MPEG-4 Part 10 or AVC (Advanced Video Coding) [5] –also called as H.264 is a standard for video compression, and is currently one of the most commonly used formats for the recording, compression, and distribution of high definition video. Without compromising the image quality, an H.264 encoder can reduce the size of a digital video file by more than 80% compared with the Motion JPEG format and as much as 50% more than with the MPEG-4 Part 2 standard. This implies much less network bandwidth and storage space are required for a video file. Seen another way, much higher video quality can be achieved for a given bit rate.
Various electronic gadgets such as mobile phones and digital video players have adopted H.264 [2], [5]. Service providers such as online video storage and telecommunications companies are also beginning to adopt H.264. The standard has accelerated the adoption of megapixel cameras since the highly efficient compression technology can reduce the large file sizes and bit rates generated without compromising image quality.
H.264 Profiles [2]
The joint group involved in defining H.264 focused on creating a simple and clean solution, limiting options and features to a minimum. An important aspect of the standard, as with other video standards, is providing the capabilities in various profiles. Following sets of capabilities are defined in H.264/AVC standard. These capabilities are referred to as profiles (Fig.1). They target specific classes of applications.
· Baseline Profile
1. Flexible macroblock order: macroblocks may not necessarily be in the raster scan order.

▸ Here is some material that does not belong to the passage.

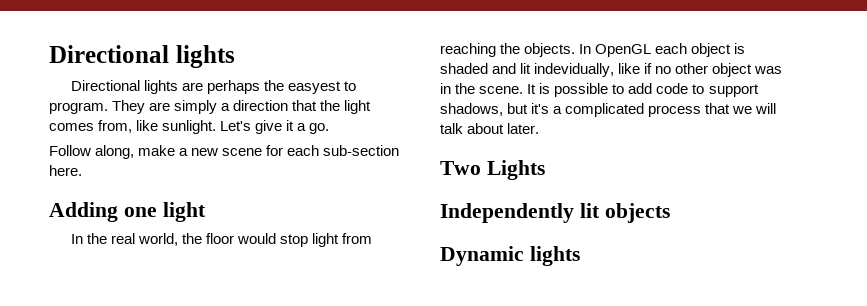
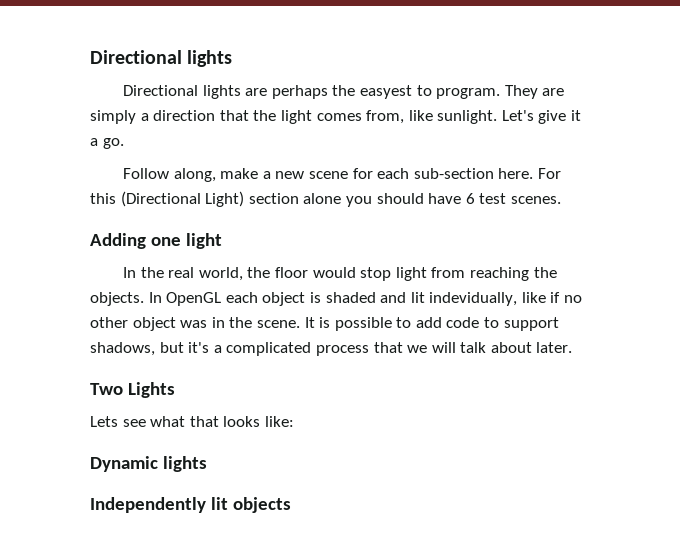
+ For this (Directional Light) section alone you should have 6 test scenes.
+ Lets see what that looks like:
+ Dynamic lights
- Dynamic lights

The map assigns macroblocks to a slice group.
2. Arbitrary slice order: the macroblock address of the first macroblock of a slice of a picture may be smaller than the macroblock address of the first macroblock of some other preceding slice of the same coded picture.
3. Redundant slice: this slice belongs to the redundant coded data obtained by same or different coding rate, in comparison with previous coded data of same slice.
· Main Profile
1. B slice (Bi-directionally predictive-coded slice): the coded slice by using inter-prediction from previously decoded reference pictures, using at most two motion vectors and reference indices to predict the sample values of each block.
2. Weighted prediction: scaling operation by applying a weighting factor to the samples of motion-compensated prediction data in P or B slice.
3. CABAC (Context-based Adaptive Binary Arithmetic Coding) for entropy coding.
· Extended Profile
1. Includes all parts of Baseline Profile: flexible macroblock order, arbitrary slice order, redundant slice
2. SP slice: the specially coded slice for efficient switching between video streams, similar to coding of a P slice.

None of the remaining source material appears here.